Probing the topology of the space of tokens with structured prompts
Michael Robinson, Sourya Dey, Taisa Kushner
TL;DR
The paper tackles recovering the hidden token input embedding subspace $T$ inside the latent space $X$ of an LLM and links its topology to model behavior. It introduces a general structured prompting method and proves via Theorem that, under transversality conditions for the autoregressive map and a measurement map, the collected data embeds $T$ up to a homeomorphism. Empirical results on Llemma-7B show a stratified token subspace with a base dimension around 5–10 and a high-dimensional fiber, and a low-dimensional embedding into $\mathbb{R}^{90}$ can preserve the topology.
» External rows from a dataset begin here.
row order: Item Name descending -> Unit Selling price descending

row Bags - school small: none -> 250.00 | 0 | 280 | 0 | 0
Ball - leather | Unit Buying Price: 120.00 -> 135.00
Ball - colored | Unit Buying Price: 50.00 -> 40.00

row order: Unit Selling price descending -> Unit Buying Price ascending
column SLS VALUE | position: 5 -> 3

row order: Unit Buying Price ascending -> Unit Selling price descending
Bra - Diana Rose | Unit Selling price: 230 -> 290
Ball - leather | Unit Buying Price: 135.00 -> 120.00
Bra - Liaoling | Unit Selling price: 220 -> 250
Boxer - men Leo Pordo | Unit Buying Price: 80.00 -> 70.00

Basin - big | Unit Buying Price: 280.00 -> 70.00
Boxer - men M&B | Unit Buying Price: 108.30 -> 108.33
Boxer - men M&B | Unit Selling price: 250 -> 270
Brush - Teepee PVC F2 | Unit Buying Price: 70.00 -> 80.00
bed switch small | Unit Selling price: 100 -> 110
The approach generalizes to nonlinear autoregressive processes, providing a principled topological lens to analyze and interpret black-box sequence models.
Abstract
This article presents a general and flexible method for prompting a large language model (LLM) to reveal its (hidden) token input embedding up to homeomorphism. Moreover, this article provides strong theoretical justification -- a mathematical proof for generic LLMs -- for why this method should be expected to work. With this method in hand, we demonstrate its effectiveness by recovering the token subspace of Llemma-7B. The results of this paper apply not only to LLMs but also to general nonlinear autoregressive processes.